### Input data:

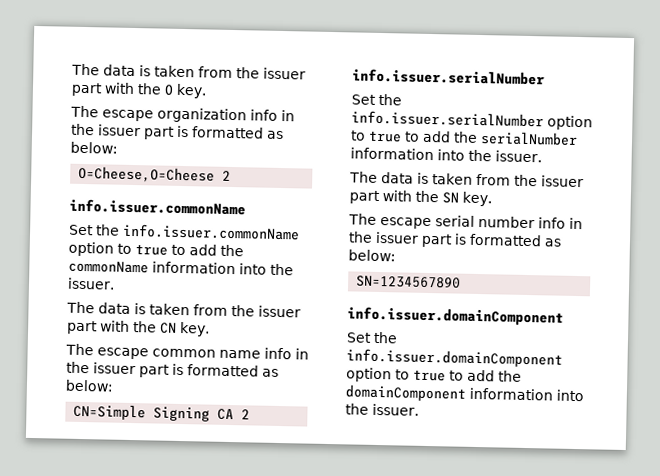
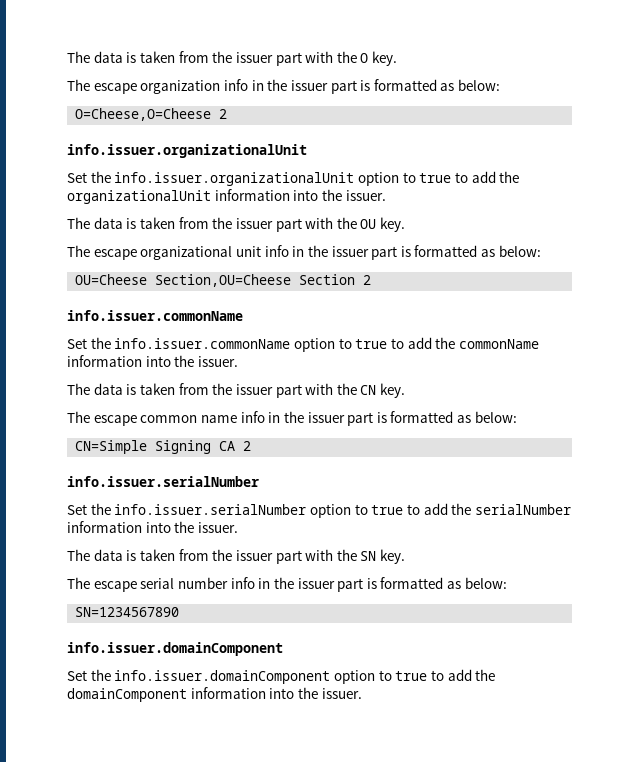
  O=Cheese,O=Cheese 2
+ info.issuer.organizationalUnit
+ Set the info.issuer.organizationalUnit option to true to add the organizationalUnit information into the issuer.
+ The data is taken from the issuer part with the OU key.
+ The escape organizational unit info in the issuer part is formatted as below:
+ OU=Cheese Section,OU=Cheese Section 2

--

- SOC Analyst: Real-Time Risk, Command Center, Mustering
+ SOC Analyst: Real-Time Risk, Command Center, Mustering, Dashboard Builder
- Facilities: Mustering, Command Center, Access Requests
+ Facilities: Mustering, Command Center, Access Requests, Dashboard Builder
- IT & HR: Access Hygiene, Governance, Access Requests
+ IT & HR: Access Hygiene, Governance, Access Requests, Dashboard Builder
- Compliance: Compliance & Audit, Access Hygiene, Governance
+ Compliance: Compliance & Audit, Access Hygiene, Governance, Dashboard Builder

### Task brief:
Extract the lines of the preceding material that run from the line with "The escape organizational" through the line with "Section,OU=Cheese Section 2", inclusive, reproducing them exactly and adding nothing.

### Answer section:
+ The escape organizational unit info in the issuer part is formatted as below:
+ OU=Cheese Section,OU=Cheese Section 2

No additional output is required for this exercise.